**Activity**. Leave out the pictures and set down the rest of the listing below word for word.
□ □ □
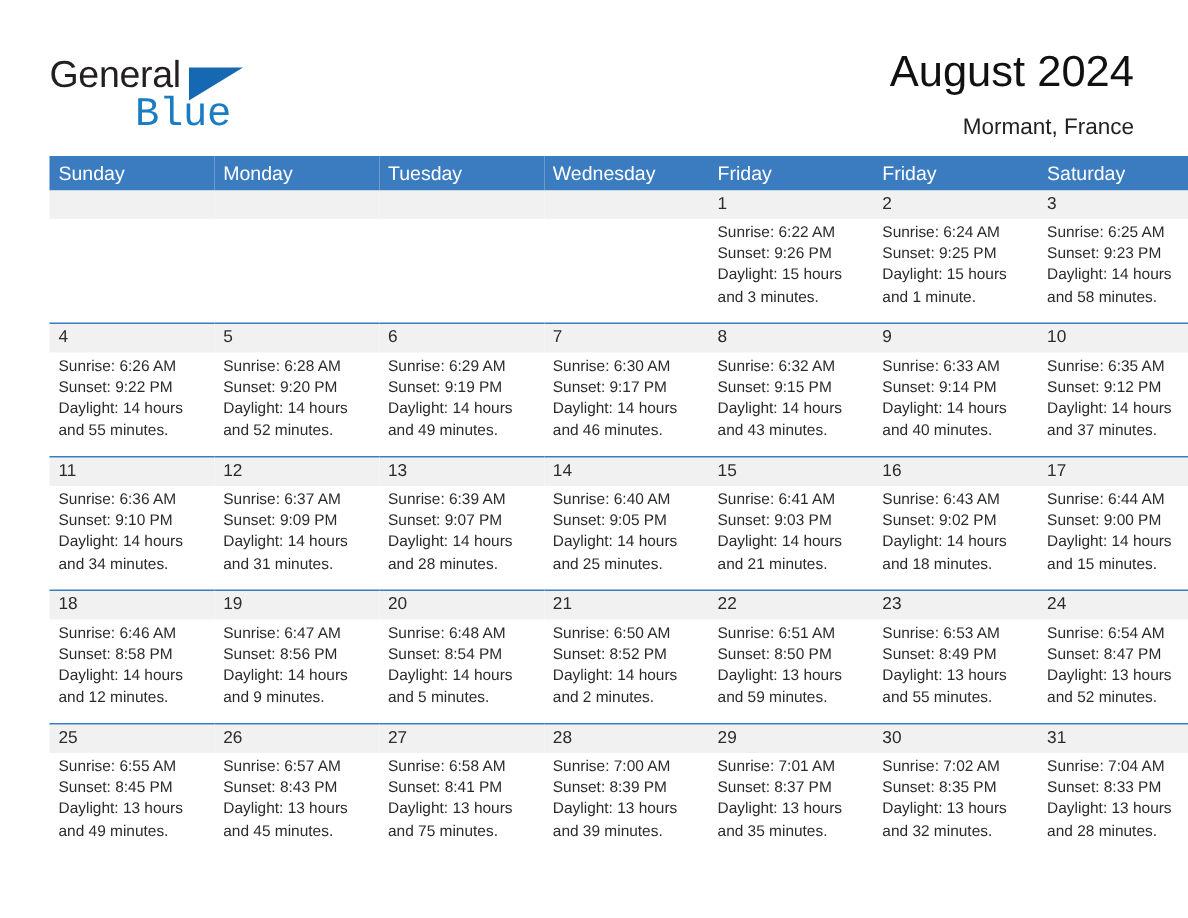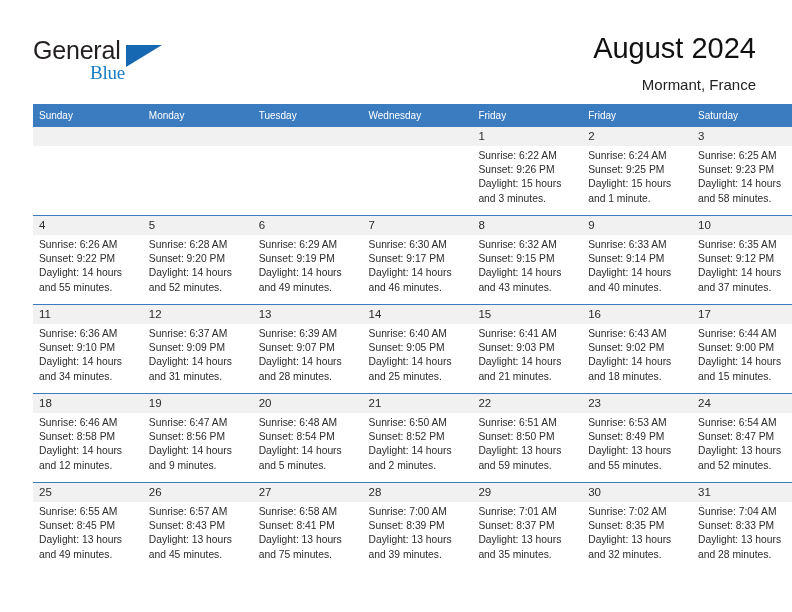--- a/index.html
+++ b/index.html
@@ -51,24 +51,24 @@
     top: 9px;
     width: 0;
     height: 0;
     border-left: 36px solid #1668b3;
     border-bottom: 22px solid transparent;
   }
   .brand-blue {
     position: absolute;
     left: 57px;
     top: 26px;
-    font-size: 19px;
+    font-size: 27px;
     letter-spacing: -0.2px;
     color: #1a7dc4;
-    font-family: Liberation Serif, serif;
+    font-family: Liberation Mono, monospace;
     text-align: center;
   }
   .title-block {
     position: absolute;
     right: 36px;
     top: 31px;
     text-align: right;
   }
   .cal-title {
     font-size: 29px;
@@ -90,21 +90,21 @@
     position: absolute;
     left: 33px;
     top: 104px;
     width: 727px;
     border-collapse: collapse;
     table-layout: fixed;
   }
   .calendar th {
     background: #3b7cc0;
     color: #ffffff;
-    font-size: 10px;
+    font-size: 13px;
     font-weight: normal;
     text-align: left;
     padding: 5px 0 5px 6px;
     line-height: 13px;
     border: none;
     width: 103.85px;
   }
   .calendar td {
     vertical-align: top;
     padding: 0;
□ □ □
**Problem solution**.
--- a/index.html
+++ b/index.html
@@ -51,24 +51,24 @@
     top: 9px;
     width: 0;
     height: 0;
     border-left: 36px solid #1668b3;
     border-bottom: 22px solid transparent;
   }
   .brand-blue {
     position: absolute;
     left: 57px;
     top: 26px;
-    font-size: 19px;
+    font-size: 27px;
     letter-spacing: -0.2px;
     color: #1a7dc4;
-    font-family: Liberation Serif, serif;
+    font-family: Liberation Mono, monospace;
     text-align: center;
   }
   .title-block {
     position: absolute;
     right: 36px;
     top: 31px;
     text-align: right;
   }
   .cal-title {
     font-size: 29px;
@@ -90,21 +90,21 @@
     position: absolute;
     left: 33px;
     top: 104px;
     width: 727px;
     border-collapse: collapse;
     table-layout: fixed;
   }
   .calendar th {
     background: #3b7cc0;
     color: #ffffff;
-    font-size: 10px;
+    font-size: 13px;
     font-weight: normal;
     text-align: left;
     padding: 5px 0 5px 6px;
     line-height: 13px;
     border: none;
     width: 103.85px;
   }
   .calendar td {
     vertical-align: top;
     padding: 0;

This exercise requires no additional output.